● Problem details: Repeat exactly, and only, the lines from the line bearing "background: #86efac ->" through the end of the material. Do not copy the pictures.

● Data records:
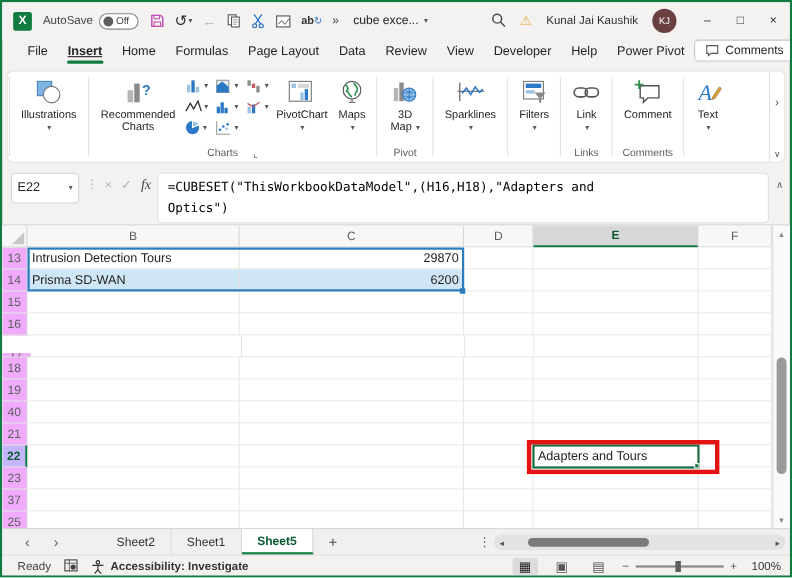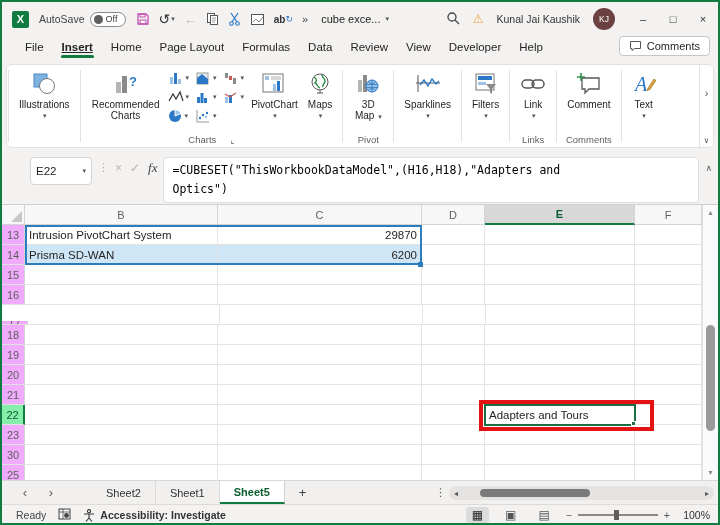"Page Layout" span.rtab { order: before "Formulas" -> after "Formulas" }
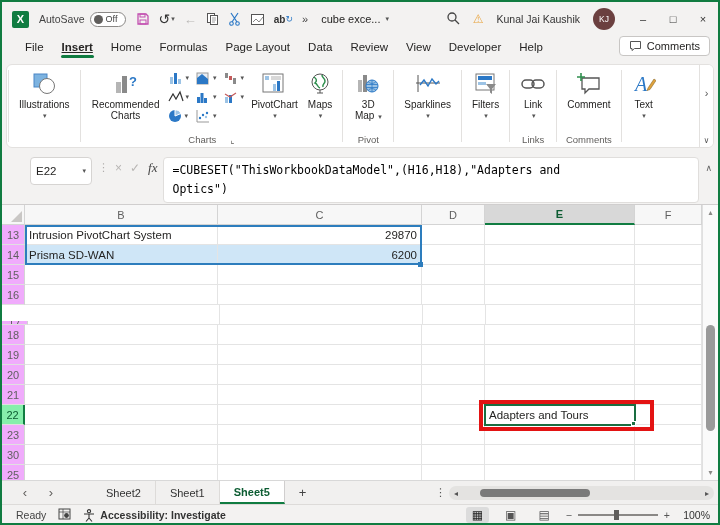"Power Pivot" span.rtab { html: none -> <span>Power Pivot</span> }
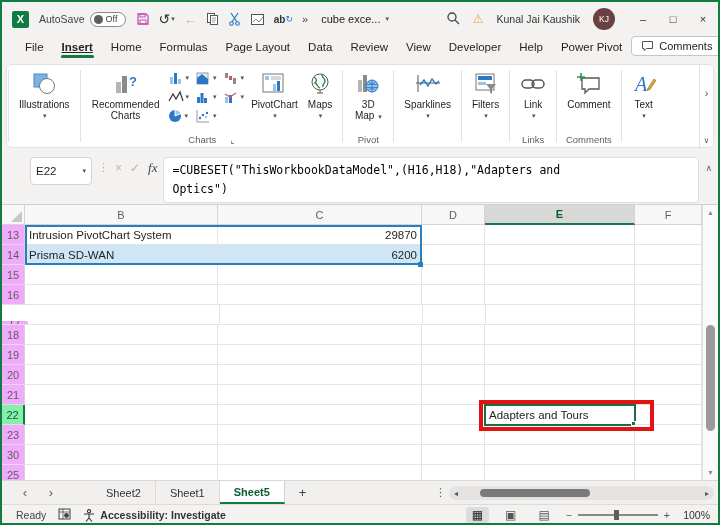"E22" .namebox { margin-left: 20px -> none }
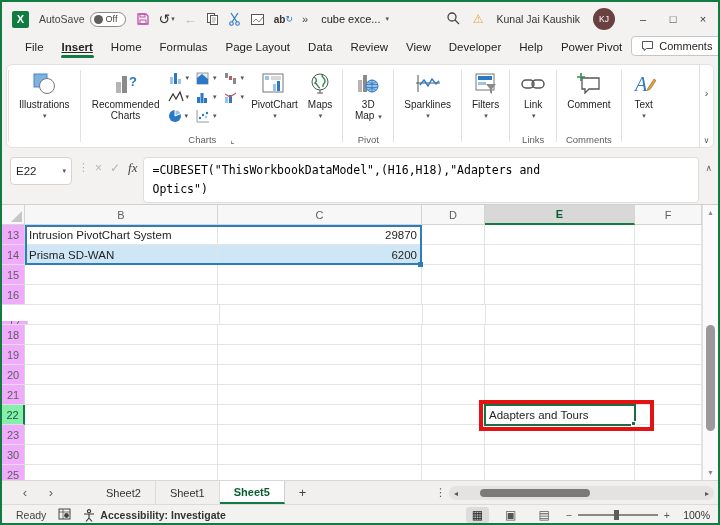"Intrusion PivotChart System" div.gcell { text: PivotChart System -> Detection Tours }
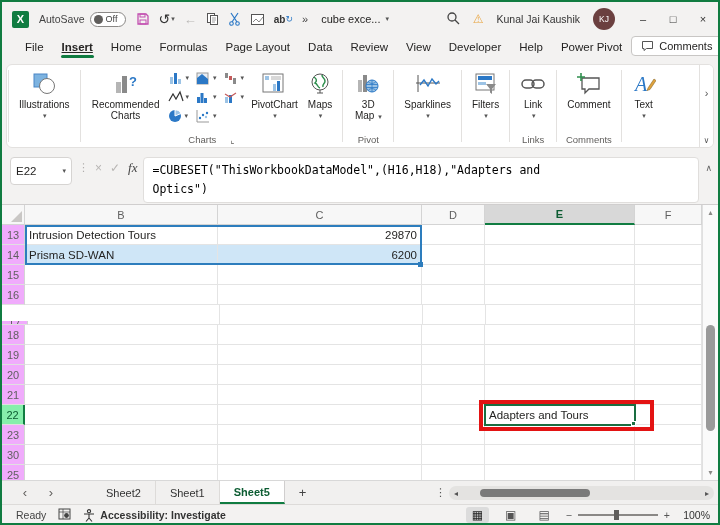"20" div.gcell { text: 20 -> 40 }
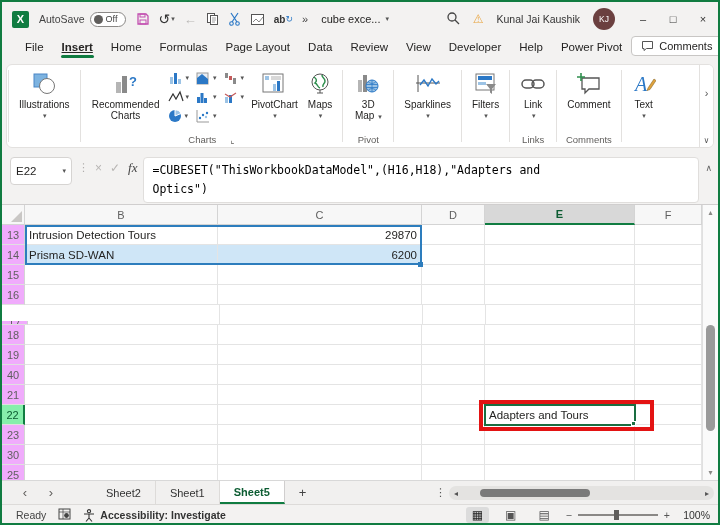"22" .grhdr.selrow { background: #86efac -> #c4b5fd; font-weight: normal -> bold }
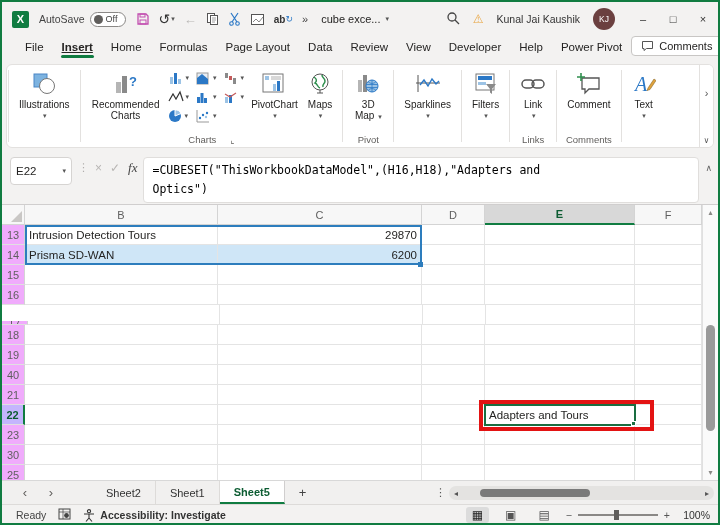"30" div.gcell { text: 30 -> 37 }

● Written reply:
"22" .grhdr.selrow { background: #86efac -> #c4b5fd; font-weight: normal -> bold }
"30" div.gcell { text: 30 -> 37 }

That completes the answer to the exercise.